Pretty sure I said it elsewhere (but possibly on a different forum), that had this come out between Cataclysm and SWTOR, I would've been a lot more excited about it, because it's still a giant step forward from WoW's quest-delivery system (and, of course, blows the actual world lore parts out of the water). So it probably wouldn't have bothered me as much, but I can't say for sure. I'm OK with being a mute protagonist, but s/he has to have SOME input into what's going on, and TSW doesn't really deliver on that front (for me). Like Chell is mute in the Portal games, but I still feel like she's driving stuff forward, so it doesn't bug me. My characters in CoX never said anything (that I can recall) but I was obviously driving stuff forward (and eventually they even got to make decisions that mattered). I started to lose interest in WoW when I stopped feeling like my character was driving stuff forward and instead was part of Thrall's cheerleading squad.

I'm sure I'm supposed to feel like stuff is happening to my character that are beyond her control in TSW some of the time, as it is Cthulhu-y and horrible things beyond your control or understanding are supposed to happen. But I don't even get any sort of character growth as a result of it, which makes it fall flat for me.


Title: Re: Investor Press Release
Post by: Rendakor on August 13, 2012, 06:04:14 PM
Quick question to those that felt the story, quests and cut scenes were lacking: would you have felt the same way if you never played TOR?  Would the whole "mute protagonist" have bothered you as much?
I don't like cut scenes in my games; the talking parts in SWTOR were fine because not only was I paying attention, but I had choices to make and things to say. My character being voiced has no bearing on it, I just don't like sitting still and listening to something (particularly because some of these monologs go on for minutes at a time and only hint at the quest objective like the aforementioned chess example) so even if TSW had a voiced (but no dialog options) protagonist I'd still be inclined to skip scenes when I'm feeling impatient.

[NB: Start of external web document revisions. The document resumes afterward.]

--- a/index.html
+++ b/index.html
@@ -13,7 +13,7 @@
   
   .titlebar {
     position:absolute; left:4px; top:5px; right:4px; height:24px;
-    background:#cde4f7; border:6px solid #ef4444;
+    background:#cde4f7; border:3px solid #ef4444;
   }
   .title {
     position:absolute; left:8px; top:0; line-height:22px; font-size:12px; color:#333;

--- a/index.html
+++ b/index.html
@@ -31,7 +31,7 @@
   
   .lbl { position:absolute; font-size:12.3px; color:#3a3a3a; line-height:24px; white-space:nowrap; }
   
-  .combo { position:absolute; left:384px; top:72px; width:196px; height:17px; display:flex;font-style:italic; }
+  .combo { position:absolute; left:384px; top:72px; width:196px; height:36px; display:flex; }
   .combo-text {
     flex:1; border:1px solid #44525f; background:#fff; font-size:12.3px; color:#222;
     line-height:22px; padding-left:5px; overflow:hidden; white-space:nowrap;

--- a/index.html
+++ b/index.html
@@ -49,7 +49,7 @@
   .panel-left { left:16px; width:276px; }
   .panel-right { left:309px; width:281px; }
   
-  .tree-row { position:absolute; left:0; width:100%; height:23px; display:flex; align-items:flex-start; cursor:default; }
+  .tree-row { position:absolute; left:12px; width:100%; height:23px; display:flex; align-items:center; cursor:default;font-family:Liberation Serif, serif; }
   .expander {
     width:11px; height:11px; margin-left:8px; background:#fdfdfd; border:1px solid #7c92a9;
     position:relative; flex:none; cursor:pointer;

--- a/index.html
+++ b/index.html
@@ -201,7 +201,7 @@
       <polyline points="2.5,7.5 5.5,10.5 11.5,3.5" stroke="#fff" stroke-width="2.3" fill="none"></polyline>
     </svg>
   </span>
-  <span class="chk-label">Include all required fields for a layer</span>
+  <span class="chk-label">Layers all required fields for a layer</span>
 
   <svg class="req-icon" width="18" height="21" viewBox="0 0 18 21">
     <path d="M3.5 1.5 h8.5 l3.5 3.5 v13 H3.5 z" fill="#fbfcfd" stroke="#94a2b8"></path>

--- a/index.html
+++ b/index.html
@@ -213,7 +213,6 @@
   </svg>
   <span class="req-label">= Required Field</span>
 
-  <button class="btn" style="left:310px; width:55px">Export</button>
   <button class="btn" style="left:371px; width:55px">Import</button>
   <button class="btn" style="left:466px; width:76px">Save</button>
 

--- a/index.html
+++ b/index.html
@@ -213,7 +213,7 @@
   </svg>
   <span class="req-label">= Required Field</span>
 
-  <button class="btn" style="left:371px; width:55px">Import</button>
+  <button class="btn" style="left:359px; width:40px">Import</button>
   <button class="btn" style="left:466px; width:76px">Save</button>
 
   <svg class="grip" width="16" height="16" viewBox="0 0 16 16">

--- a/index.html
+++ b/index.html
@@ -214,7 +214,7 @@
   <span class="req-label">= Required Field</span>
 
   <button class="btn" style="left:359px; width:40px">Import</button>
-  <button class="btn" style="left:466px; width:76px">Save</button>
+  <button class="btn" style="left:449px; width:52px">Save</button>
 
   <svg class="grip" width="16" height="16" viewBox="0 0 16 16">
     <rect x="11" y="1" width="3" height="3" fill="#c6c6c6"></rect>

Title: Re: Investor Press Release
Post by: Nevermore on August 13, 2012, 06:48:30 PM
Yeah, I think it's less about the PC not being voiced (though I'd prefer a voice if given a choice) and more about having no input whatsoever.  In GW2 your protagonist is voiced for the story elements but it's done really poorly and in such a way that it always seems to go against how I envisioned my character.  I actually disliked how they handled it in GW2 much more than TSW despite my character having the personality of a cardboard cutout in the latter.


Title: Re: Investor Press Release
Post by: Venkman on August 13, 2012, 07:14:06 PM
Yeah, I think it's less about the PC not being voiced (though I'd prefer a voice if given a choice) and more about having no input whatsoever.  
This for me too. I didn't mind being mute in DA:O, and there it was more pronounced because you did have dialog response choices. TSW goes one step further too by having some characters make a joke of it (like the reporter in the hotel in SC: "you must be a real hoot at parties" /paraphrase). But in the end, lots of cutscenes with no choices is just storytelling exposition.

It doesn't bother me in TSW because the stories are interesting enough and the voice acting isn't bad to me. But I'm not a real connoisseur :-) I do wish you could skip them though on second playthrough. I won't be maxing out one character much less playing two though.


Title: Re: Investor Press Release
Post by: Rendakor on August 13, 2012, 07:19:15 PM
You can certainly skip them; I believe it's Esc but it might be Spacebar (unless you were looking for an option to auto-skip, in which case I got nothing).


Title: Re: Investor Press Release
Post by: Sjofn on August 13, 2012, 07:20:07 PM
Pretty sure you can escape out of the cutscenes to skip them and still get the quest, Darniaq, so if you ever wind up having a change of heart, you have that option! It was that or spacebar, I know I did it some when I was repeating some quests I'd done on my Templar character. And felt vaguely guilty about it, but I ... I really hate that accent. And they do it so well.  :ye_gods:


fake edit: doh, beaten. Well, whatever, I still got to slam another region's accent. Suck it, New England!


Title: Re: Investor Press Release
Post by: Venkman on August 14, 2012, 08:21:07 PM
Yea it's an all or nothing thing though. I'd rather be able to skip individual sentences or something. Minor peeve :-)


Title: Re: Investor Press Release
Post by: Zetor on August 14, 2012, 09:41:17 PM
Yea, I agree with the individual skip thing.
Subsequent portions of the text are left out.